Mein Wissen über die schneidende Zunft beschränkte sich lange Zeit auf eine Operation, welche ein rauschebärtiger Chirurg im österreichischen Landeck, der sich damit brüstete, mit Reinhold Messner Achttausender bezwungen zu haben, an meiner durch eine ungute Kollision auf der Skipiste demolierten Schulter vornahm. Ich erweiterte meinen Wortschatz um den Begriff Luxation, freute mich, dass meine Schulter nach ein paar Monaten ihren Dienst wieder tadellos verrichtete und behielt die Chirurgen in folgender Erinnerung: wortkarg, schwer verständlich (nicht nur wegen des Tiroler Dialektes des Operateurs, sondern wegen der vielen Fachbegriffe), aber auf wundersame Art sehr hilfreich.
20 Jahre später erhielt ich den Auftrag, mit Markus Zuber und René Vonlanthen zusammen eine Zeitschrift von und für Chirurgen aufzubauen. So etwas hatte ich schon oft gemacht – nur nicht mit Chirurgen. Es wiederholte sich für mich anfangs der in Landeck gewonnene Eindruck: wortkarg und schwer verständlich, manchmal auch wunderlich. Offensichtlich musste ich erst noch einiges lernen.
Lektion 1: Hierarchien sind neu zu definieren: Ärzte sind die Herren der Schöpfung. Chirurgen sind die Herren der Herren der Schöpfung. Diese wiederum haben ihrerseits aber auch Herren (Ordinarien), und die wiederum müssen sehr darauf achten, was ein gewisser Herr in einem gewissen Universitätsspital will oder vermeintlich will. Wir lernen: Es kommt nicht nur darauf an, was man schreibt, sondern auch darauf, wer es schreibt und wer der Chef ist.
Lektion 2: Es gibt ein gut einstudiertes Feindbild: Diverse medizinische Fachrichtungen unter Führung von Orthopäden und Anästhesisten haben sich dazu verschworen, die Arbeit der Chirurgen bei jeder sich bietenden Gelegenheit zu torpedieren. Dabei müssten sie doch froh sein, dass Chirurgen ihnen, da sie ja nur über stümperhaftes Halbwissen verfügen, immer wieder den Allerwertesten retten.
Lektion 3: Arbeit ist Präzision und Präzision ist Arbeit.

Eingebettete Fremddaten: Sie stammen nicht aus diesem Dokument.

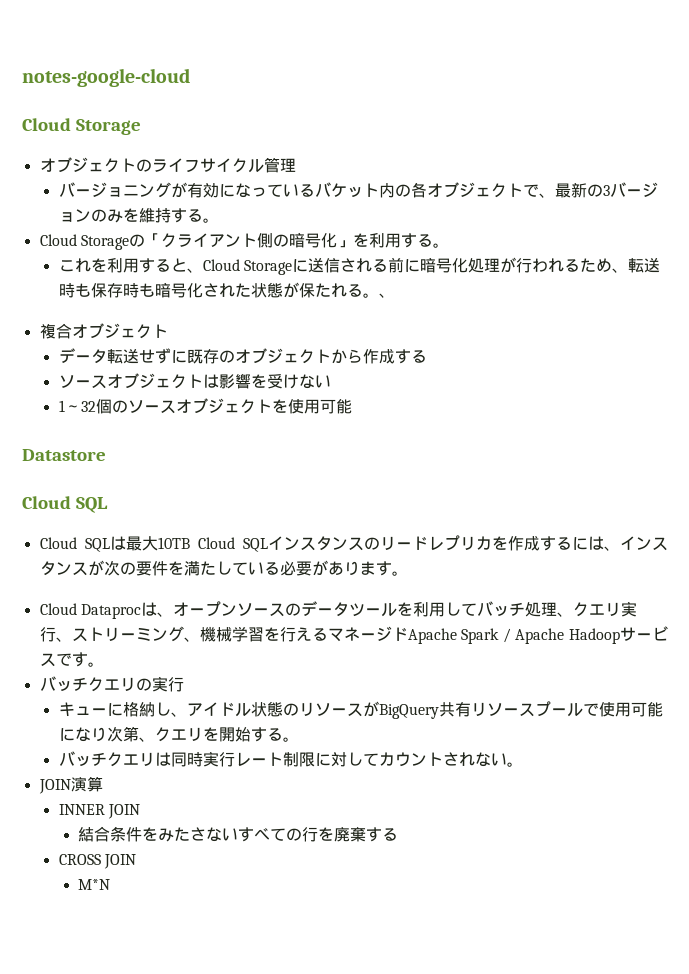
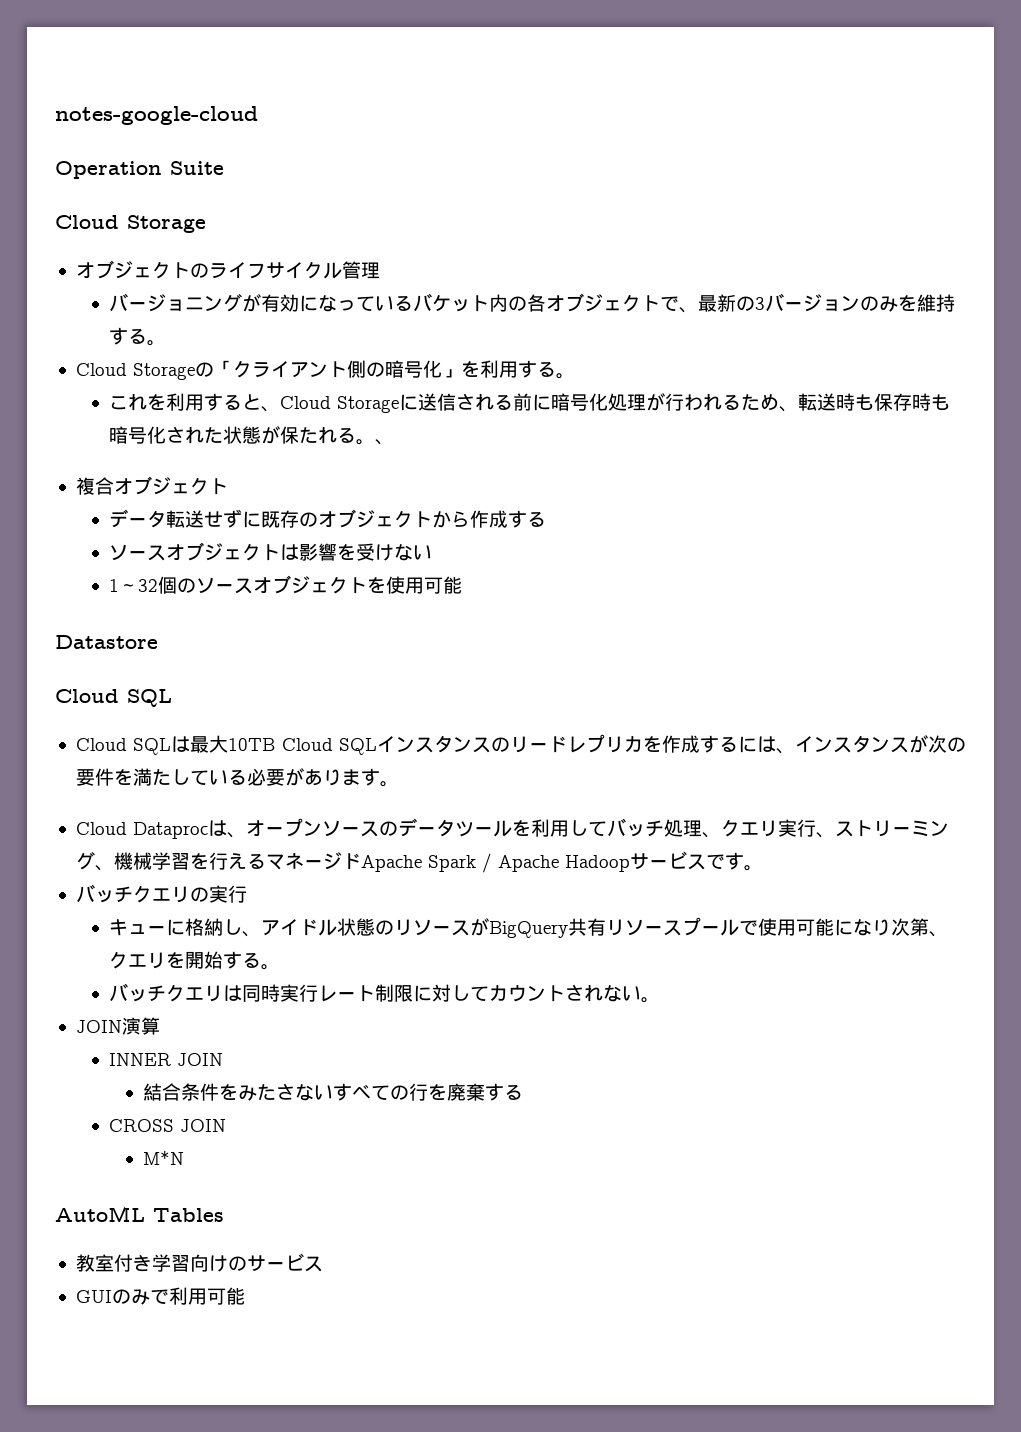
(190, 77) none -> [55,161,224,179] // Operation Suite
(111, 884) none -> [55,1206,224,1222] [75,1253,323,1272] [75,1287,245,1305] // AutoML Tables // 教室付き学習向けのサービス // GUIのみで利用可能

Zieht ein Maurer sein Werk nicht ganz lotrecht in die Höhe, kann er darauf spekulieren, dass es niemand merkt. Zur Not kann er die Mauer noch mal bauen. Arbeiten Chirurgen nicht mit einem Höchstmass an Genauigkeit, kann das für den Patienten unschöne Folgen haben. Deswegen haben Chirurgen eine Arbeitsmoral, wie ich sie noch bei keinem anderen Berufsstand erlebt habe. Das mag auf Aussenstehende manchmal etwas streng wirken, liegt man aber unter ihrem Messer, kann man sich über diese eiserne Disziplin nur freuen.
Nach 20 Jahren Arbeit mit und für Chirurgen habe ich viel gelernt und so Einiges verstanden:
Lektion 1: Begriffe wie Anastomose oder Zytokine gehen mir flüssig über die Lippen.
Lektion 2: Beharrungsvermögen lohnt sich.
Lektion 3: Vor allem aber: Auch Chirurgen sind nur Menschen.
Es ist immer wieder eine Freude, dem schier nicht enden wollenden Palaver zu lauschen, das entsteht, wenn zwei oder mehr Chirurgen vor und nach unseren Redaktionssitzungen Flurfunk betreiben und die Gerüchteküche am Kochen halten. Und aus privaten Begegnungen weiss ich: Es gibt sogar für Chirurgen ein Leben ausserhalb der Chirurgie. Und mit Wein.
Felix Ruhl, lange nur Redaktor, bald Content Manager
P.S.: 20 Jahre lang haben wir swiss knife kleingeschrieben. Das digitale swiss knife werden wir so schreiben: SWISS/KNIFE. Das Journal ist also gross und zur etablierten Marke geworden. Vielen Dank an alle, die dazu beigetragen haben.